Virtualization and networking infrastructure have been targeted by a threat actor codenamed Fire Ant as part of a prolonged cyber espionage campaign.
The activity, observed this year, is primarily designed Now to infiltrate organizations' VMware ESXi and vCenter environments as well as network appliances, Sygnia said in a new report published today.
"The threat actor leveraged combinations of sophisticated and stealthy techniques creating multilayered attack kill chains to facilitate access to restricted and segmented network assets within presumed to be isolated environments," the cybersecurity company said.
"The attacker demonstrated a high degree of persistence and operational maneuverability, operating through eradication efforts, adapting in real time to eradication and containment actions to maintain access to the compromise infrastructure."
Fire Ant is assessed to share tooling and targeting overlaps with prior campaigns orchestrated by UNC3886, a China-nexus cyber espionage group known for its persistent targeting of edge devices and virtualization technologies since at least 2022.
Attacks mounted by the threat actor have been found to establish entrenched control of VMware ESXi hosts and vCenter servers, demonstrating advanced capabilities to pivot into guest environments and bypass network segmentation by compromising network appliances.
Another noteworthy aspect is the ability of the threat actor to maintain operational resilience by adapting to containment efforts, switching to different tools, dropping fallback backdoors for persistence, and altering network configurations to re-establish access to compromised networks.

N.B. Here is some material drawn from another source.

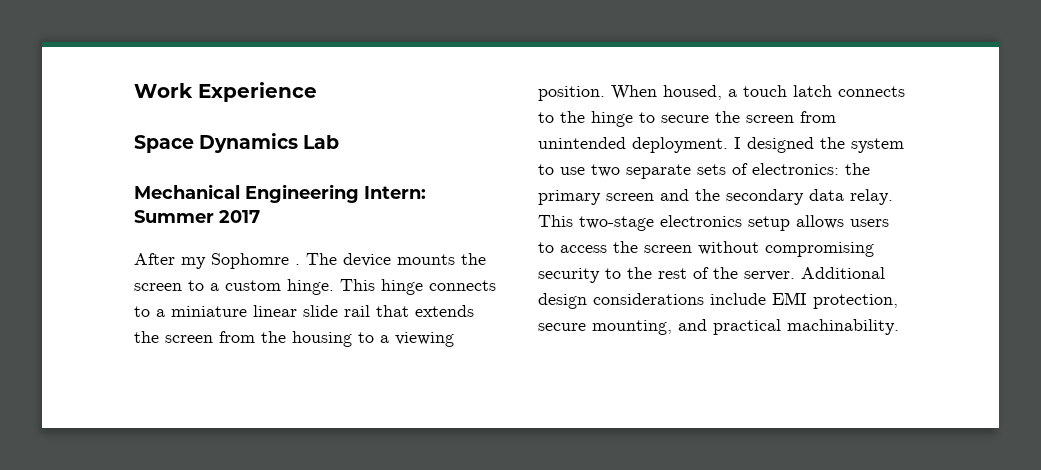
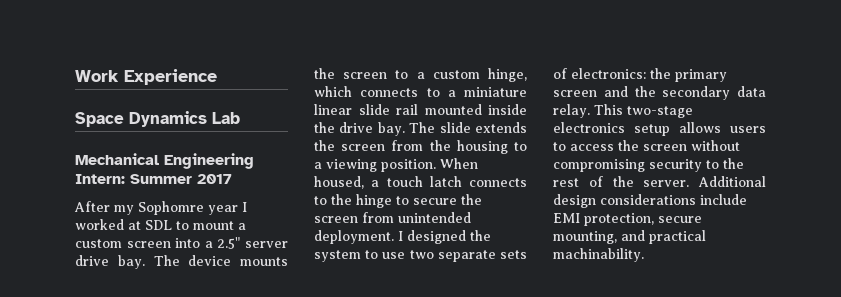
- After my Sophomre .
+ After my Sophomre year I worked at SDL to mount a custom screen into a 2.5" server drive bay.
- The device mounts the screen to a custom hinge. This hinge connects to a miniature linear slide rail that extends the screen from the housing to a viewing position.
+ The device mounts the screen to a custom hinge, which connects to a miniature linear slide rail mounted inside the drive bay. The slide extends the screen from the housing to a viewing position.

Fire Ant's breach of the virtualization management layer is achieved by the exploitation of CVE-2023-34048, a known security flaw in VMware vCenter Server that has been exploited by UNC3886 as a zero-day for years prior to it being patched by Broadcom in October 2023.
"From vCenter, they extracted the 'vpxuser' service account credentials and used them to access connected ESXi hosts," Sygnia noted. "They deployed multiple persistent backdoors on both ESXi hosts and the vCenter to maintain access across reboots. The backdoor filename, hash, and deployment technique aligned the VIRTUALPITA malware family."
Also dropped is a Python-based implant ("autobackup.bin") that provides remote command execution, and file download and upload capabilities. It runs in the background as a daemon.
Upon gaining unauthorized access to the hypervisor, the attackers are said to have leveraged another flaw in VMware Tools (CVE-2023-20867) to interact directly with guest virtual machines via PowerCLI, as well as interfered with the functioning of security tools and extracted credentials from memory snapshots, including that of domain controllers.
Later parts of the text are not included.